PROBLEM STATEMENT:
Produce an exact copy of all the records.

_ _ _ _

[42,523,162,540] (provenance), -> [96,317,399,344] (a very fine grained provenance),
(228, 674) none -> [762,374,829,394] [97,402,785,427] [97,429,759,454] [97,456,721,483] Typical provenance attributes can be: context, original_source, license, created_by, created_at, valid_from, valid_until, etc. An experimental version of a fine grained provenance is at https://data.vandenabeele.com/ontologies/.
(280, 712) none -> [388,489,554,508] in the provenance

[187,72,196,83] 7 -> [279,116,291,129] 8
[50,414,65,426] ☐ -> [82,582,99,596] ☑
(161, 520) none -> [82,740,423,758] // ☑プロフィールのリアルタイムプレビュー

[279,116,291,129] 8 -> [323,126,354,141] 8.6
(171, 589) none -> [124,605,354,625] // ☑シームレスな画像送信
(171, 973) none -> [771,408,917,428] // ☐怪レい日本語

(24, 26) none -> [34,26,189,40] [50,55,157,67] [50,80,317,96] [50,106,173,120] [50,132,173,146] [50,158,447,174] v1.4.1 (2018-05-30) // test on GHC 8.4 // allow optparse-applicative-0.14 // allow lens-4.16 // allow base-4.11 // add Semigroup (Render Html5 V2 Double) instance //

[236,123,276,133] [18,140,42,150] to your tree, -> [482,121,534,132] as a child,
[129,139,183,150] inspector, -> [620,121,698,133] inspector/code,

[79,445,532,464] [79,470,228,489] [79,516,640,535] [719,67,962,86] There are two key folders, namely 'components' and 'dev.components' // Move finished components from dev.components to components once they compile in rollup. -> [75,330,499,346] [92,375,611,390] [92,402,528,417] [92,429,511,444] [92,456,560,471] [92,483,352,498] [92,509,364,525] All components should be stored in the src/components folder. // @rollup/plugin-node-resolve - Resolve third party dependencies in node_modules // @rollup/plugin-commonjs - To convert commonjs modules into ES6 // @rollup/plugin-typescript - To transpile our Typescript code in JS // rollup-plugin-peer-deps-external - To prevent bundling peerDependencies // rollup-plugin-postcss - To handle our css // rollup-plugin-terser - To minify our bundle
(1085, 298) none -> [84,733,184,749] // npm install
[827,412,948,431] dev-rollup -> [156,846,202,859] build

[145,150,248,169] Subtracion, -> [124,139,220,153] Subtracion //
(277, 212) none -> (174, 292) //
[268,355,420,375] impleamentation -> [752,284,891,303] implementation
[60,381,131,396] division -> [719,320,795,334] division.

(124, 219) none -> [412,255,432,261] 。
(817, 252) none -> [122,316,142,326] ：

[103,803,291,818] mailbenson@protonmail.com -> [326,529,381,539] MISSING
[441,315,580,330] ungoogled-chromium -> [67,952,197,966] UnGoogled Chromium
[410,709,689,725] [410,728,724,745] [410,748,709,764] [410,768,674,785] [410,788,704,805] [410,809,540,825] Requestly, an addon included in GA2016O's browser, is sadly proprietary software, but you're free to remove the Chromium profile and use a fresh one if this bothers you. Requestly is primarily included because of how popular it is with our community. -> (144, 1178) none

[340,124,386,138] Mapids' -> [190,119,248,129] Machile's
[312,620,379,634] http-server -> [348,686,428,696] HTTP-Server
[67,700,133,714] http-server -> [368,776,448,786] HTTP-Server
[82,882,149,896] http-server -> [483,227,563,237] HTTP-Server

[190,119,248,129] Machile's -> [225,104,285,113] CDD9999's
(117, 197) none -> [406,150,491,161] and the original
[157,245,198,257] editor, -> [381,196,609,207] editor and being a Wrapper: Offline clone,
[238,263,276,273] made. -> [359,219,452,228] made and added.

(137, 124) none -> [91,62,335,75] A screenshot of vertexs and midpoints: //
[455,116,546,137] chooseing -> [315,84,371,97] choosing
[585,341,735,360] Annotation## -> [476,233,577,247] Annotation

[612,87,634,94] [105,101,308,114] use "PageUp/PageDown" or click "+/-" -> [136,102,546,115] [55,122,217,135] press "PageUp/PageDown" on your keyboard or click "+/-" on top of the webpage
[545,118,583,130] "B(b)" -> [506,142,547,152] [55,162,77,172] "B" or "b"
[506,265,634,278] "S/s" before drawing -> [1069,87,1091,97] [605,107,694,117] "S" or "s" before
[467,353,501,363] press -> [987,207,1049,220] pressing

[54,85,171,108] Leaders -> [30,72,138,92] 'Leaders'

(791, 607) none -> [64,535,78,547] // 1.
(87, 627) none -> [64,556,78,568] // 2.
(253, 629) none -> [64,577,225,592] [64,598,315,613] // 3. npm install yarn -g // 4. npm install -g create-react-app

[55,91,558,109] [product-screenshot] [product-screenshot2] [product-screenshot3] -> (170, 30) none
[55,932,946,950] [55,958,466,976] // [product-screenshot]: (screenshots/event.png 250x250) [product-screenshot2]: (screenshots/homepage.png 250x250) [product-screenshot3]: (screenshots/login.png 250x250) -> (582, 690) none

_ _ _ _

WORKED SOLUTION:
[42,523,162,540] (provenance), -> [96,317,399,344] (a very fine grained provenance),
(228, 674) none -> [762,374,829,394] [97,402,785,427] [97,429,759,454] [97,456,721,483] Typical provenance attributes can be: context, original_source, license, created_by, created_at, valid_from, valid_until, etc. An experimental version of a fine grained provenance is at https://data.vandenabeele.com/ontologies/.
(280, 712) none -> [388,489,554,508] in the provenance

[187,72,196,83] 7 -> [279,116,291,129] 8
[50,414,65,426] ☐ -> [82,582,99,596] ☑
(161, 520) none -> [82,740,423,758] // ☑プロフィールのリアルタイムプレビュー

[279,116,291,129] 8 -> [323,126,354,141] 8.6
(171, 589) none -> [124,605,354,625] // ☑シームレスな画像送信
(171, 973) none -> [771,408,917,428] // ☐怪レい日本語

(24, 26) none -> [34,26,189,40] [50,55,157,67] [50,80,317,96] [50,106,173,120] [50,132,173,146] [50,158,447,174] v1.4.1 (2018-05-30) // test on GHC 8.4 // allow optparse-applicative-0.14 // allow lens-4.16 // allow base-4.11 // add Semigroup (Render Html5 V2 Double) instance //

[236,123,276,133] [18,140,42,150] to your tree, -> [482,121,534,132] as a child,
[129,139,183,150] inspector, -> [620,121,698,133] inspector/code,

[79,445,532,464] [79,470,228,489] [79,516,640,535] [719,67,962,86] There are two key folders, namely 'components' and 'dev.components' // Move finished components from dev.components to components once they compile in rollup. -> [75,330,499,346] [92,375,611,390] [92,402,528,417] [92,429,511,444] [92,456,560,471] [92,483,352,498] [92,509,364,525] All components should be stored in the src/components folder. // @rollup/plugin-node-resolve - Resolve third party dependencies in node_modules // @rollup/plugin-commonjs - To convert commonjs modules into ES6 // @rollup/plugin-typescript - To transpile our Typescript code in JS // rollup-plugin-peer-deps-external - To prevent bundling peerDependencies // rollup-plugin-postcss - To handle our css // rollup-plugin-terser - To minify our bundle
(1085, 298) none -> [84,733,184,749] // npm install
[827,412,948,431] dev-rollup -> [156,846,202,859] build

[145,150,248,169] Subtracion, -> [124,139,220,153] Subtracion //
(277, 212) none -> (174, 292) //
[268,355,420,375] impleamentation -> [752,284,891,303] implementation
[60,381,131,396] division -> [719,320,795,334] division.

(124, 219) none -> [412,255,432,261] 。
(817, 252) none -> [122,316,142,326] ：

[103,803,291,818] mailbenson@protonmail.com -> [326,529,381,539] MISSING
[441,315,580,330] ungoogled-chromium -> [67,952,197,966] UnGoogled Chromium
[410,709,689,725] [410,728,724,745] [410,748,709,764] [410,768,674,785] [410,788,704,805] [410,809,540,825] Requestly, an addon included in GA2016O's browser, is sadly proprietary software, but you're free to remove the Chromium profile and use a fresh one if this bothers you. Requestly is primarily included because of how popular it is with our community. -> (144, 1178) none

[340,124,386,138] Mapids' -> [190,119,248,129] Machile's
[312,620,379,634] http-server -> [348,686,428,696] HTTP-Server
[67,700,133,714] http-server -> [368,776,448,786] HTTP-Server
[82,882,149,896] http-server -> [483,227,563,237] HTTP-Server

[190,119,248,129] Machile's -> [225,104,285,113] CDD9999's
(117, 197) none -> [406,150,491,161] and the original
[157,245,198,257] editor, -> [381,196,609,207] editor and being a Wrapper: Offline clone,
[238,263,276,273] made. -> [359,219,452,228] made and added.

(137, 124) none -> [91,62,335,75] A screenshot of vertexs and midpoints: //
[455,116,546,137] chooseing -> [315,84,371,97] choosing
[585,341,735,360] Annotation## -> [476,233,577,247] Annotation

[612,87,634,94] [105,101,308,114] use "PageUp/PageDown" or click "+/-" -> [136,102,546,115] [55,122,217,135] press "PageUp/PageDown" on your keyboard or click "+/-" on top of the webpage
[545,118,583,130] "B(b)" -> [506,142,547,152] [55,162,77,172] "B" or "b"
[506,265,634,278] "S/s" before drawing -> [1069,87,1091,97] [605,107,694,117] "S" or "s" before
[467,353,501,363] press -> [987,207,1049,220] pressing

[54,85,171,108] Leaders -> [30,72,138,92] 'Leaders'

(791, 607) none -> [64,535,78,547] // 1.
(87, 627) none -> [64,556,78,568] // 2.
(253, 629) none -> [64,577,225,592] [64,598,315,613] // 3. npm install yarn -g // 4. npm install -g create-react-app

[55,91,558,109] [product-screenshot] [product-screenshot2] [product-screenshot3] -> (170, 30) none
[55,932,946,950] [55,958,466,976] // [product-screenshot]: (screenshots/event.png 250x250) [product-screenshot2]: (screenshots/homepage.png 250x250) [product-screenshot3]: (screenshots/login.png 250x250) -> (582, 690) none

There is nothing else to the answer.